Say KimCheese! Participants pose with a 'finger heart' gesture popular in Korean culture © KIMCHEESE

The recently completed first edition of the KimCheese program challenged students from Switzerland and Korea to design solutions to everyday obstacles faced by senior citizens in both countries.

The KimCheese program is led by College of Humanities (CDH) lecturer Marc Laperrouza, who also initiated the China Hardware Innovation Camp (CHIC) and the India Switzerland Social Innovation Camp (INSSINC). He notes that the new KimCheese program now gives EPFL participants the chance to work with faculty and students from local university partners – in this case, the Korea Advanced Institute of Science & Technology (KAIST) and Hongik University.

In addition to developing, prototyping, and testing sustainable solutions, the KimCheese program focuses on aiding the elderly, thanks to the expertise of KAIST professor of gerontology Moon Jeong Choi and Hongik University professor of design Sook Yeon Kim. On the Swiss side, participants came from the CDH Social and Human Sciences program course Design for Sustainability, forming teams of engineers as well as industrial design students from the École cantonale d'art de Lausanne (écal).

“There is a real intellectual symmetry in the program, not only because of the participating institutions, but because both Switzerland and Korea are small, affluent countries with aging populations and an interest in devoting resources to studying these issues,” Laperrouza says.

Along with Choi, Kim, and fellow co-organizers Pierre-Xavier Puissant of CDH, Alexandra Apicella and Ji Yeon Lee of the Science and Technology Office Seoul, and Sook Yeon Kim of Hongik University, the program benefits from the support of the Canton of Vaud and the EPFL MAKE program. This support included funds that allowed the students to develop prototypes during the semester, and improve them during summer fieldwork abroad.

Solutions that make sense across cultures

While some student teams focused on designing objects – such as a wheeled food service trolley, a hybrid grocery bag-shopping cart, and a Montessori-style stepladder/chair combo – that would enhance access and independence for senior users, others chose to engineer systems that would help the elderly feel more connected to their community.

For example, one team conceived an app to help users map their social connections and activities after retirement, while another designed a compact packet to distribute information on accessing community services. One project even involved the prototyping of a vending module that dispensed not only soda, but ‘Sooda’, which is Korean for ‘chat’: each module would distribute short messages or stories, wrapped around a cold beverage, to which users could reply.

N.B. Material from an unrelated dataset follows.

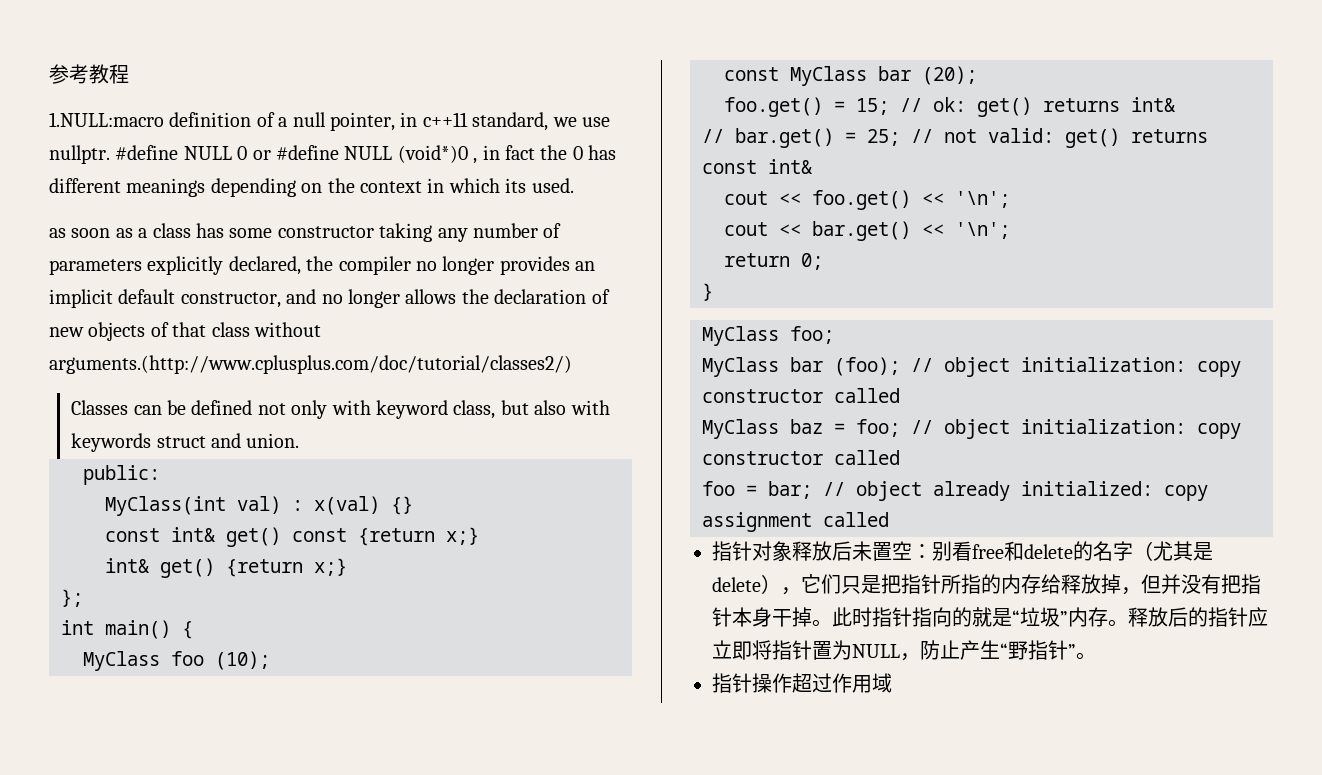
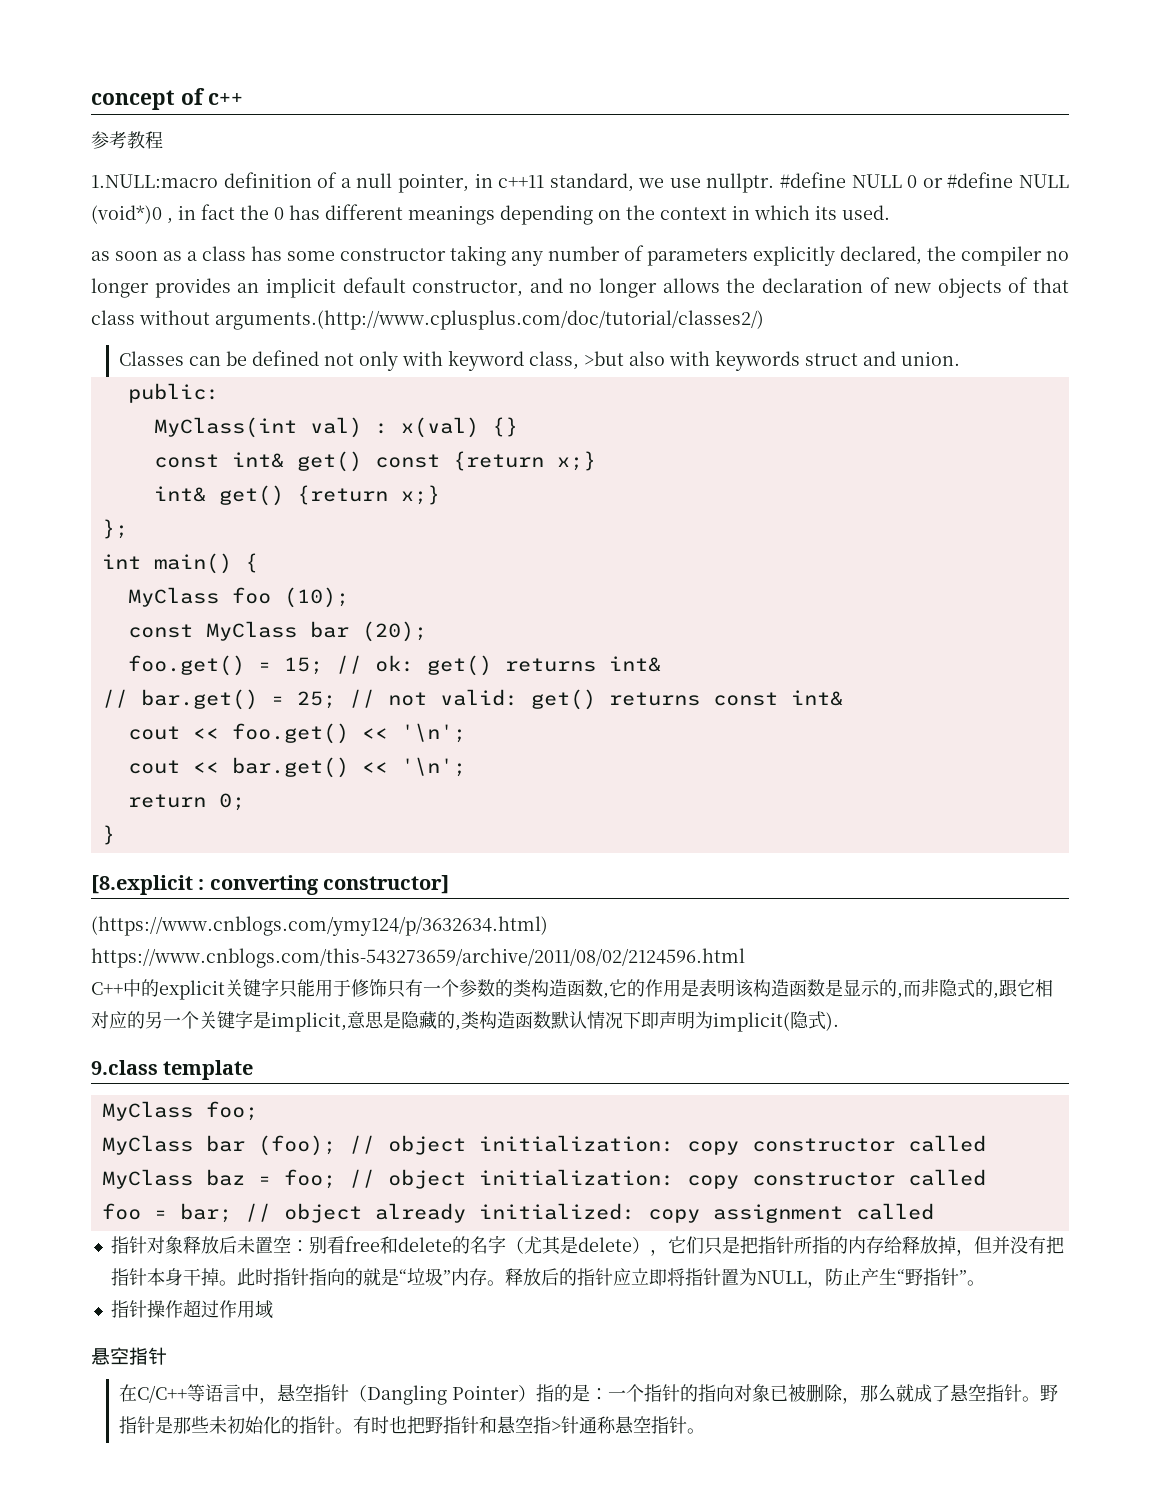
(49, 74) none -> [91,88,244,110] concept of c++ //
[500,400,529,415] but -> [583,351,624,366] >but
(713, 292) none -> [91,875,450,895] [91,916,548,936] [91,948,745,968] [91,978,1053,1000] [91,1010,839,1032] [91,1060,254,1080] // [8.explicit : converting constructor] // (https://www.cnblogs.com/ymy124/p/3632634.html) https://www.cnblogs.com/this-543273659/archive/2011/08/02/2124596.html // C++中的explicit关键字只能用于修饰只有一个参数的类构造函数,它的作用是表明该构造函数是显示的,而非隐式的,跟它相对应的另一个关键字是implicit,意思是隐藏的,类构造函数默认情况下即声明为implicit(隐式). // 9.class template
(892, 683) none -> [91,1347,167,1365] [118,1384,1058,1405] [118,1416,705,1434] // 悬空指针 // 在C/C++等语言中，悬空指针（Dangling Pointer）指的是：一个指针的指向对象已被删除，那么就成了悬空指针。野指针是那些未初始化的指针。有时也把野指针和悬空指>针通称悬空指针。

Whether from an engineering or design background, the students found the cross-cultural and interdisciplinary experience to be eye-opening.

“My involvement with various collaborators enabled me to learn how inclusive interaction and service design can be applied to an aging society,” said Alim Shin, an industrial design student at Hongik University, who worked on the Sooda project.

EPFL robotics student Kilian Scheiwiller, who worked on the shopping trolley, observed: “Small and unexpected differences – such as the road pavement requiring bigger wheels in Korea – can have huge impacts on international designs.”

In addition to designing objects and systems that met a specific need, the student teams were tasked with considering how these solutions might be implemented sustainably across the two cultural contexts.

“We created a nice network of Swiss retirement homes and senior centers for the Korean students to conduct interviews and test their solutions,” Laperrouza says. He explains that the Swiss students were also able to access senior citizen centers in Seoul, as well as interact in more informal gathering places like parks, or create storyboards to convey their projects.

Laperrouza adds that the students also needed to account for the element of travel itself when considering the sustainability of their product, and that they even held a training session with the EPFL Vice Presidency for Transformation on how to minimize their carbon footprints.

“We wanted to show that products were sustainable, which required proving that it added value to prototype and test them in the foreign context as well as the local one. In future editions of the program, we hope to broaden this aspect by increasing collaboration between the Swiss and Korean teams before conducting fieldwork abroad, and further exploring ways to mitigate our carbon footprint."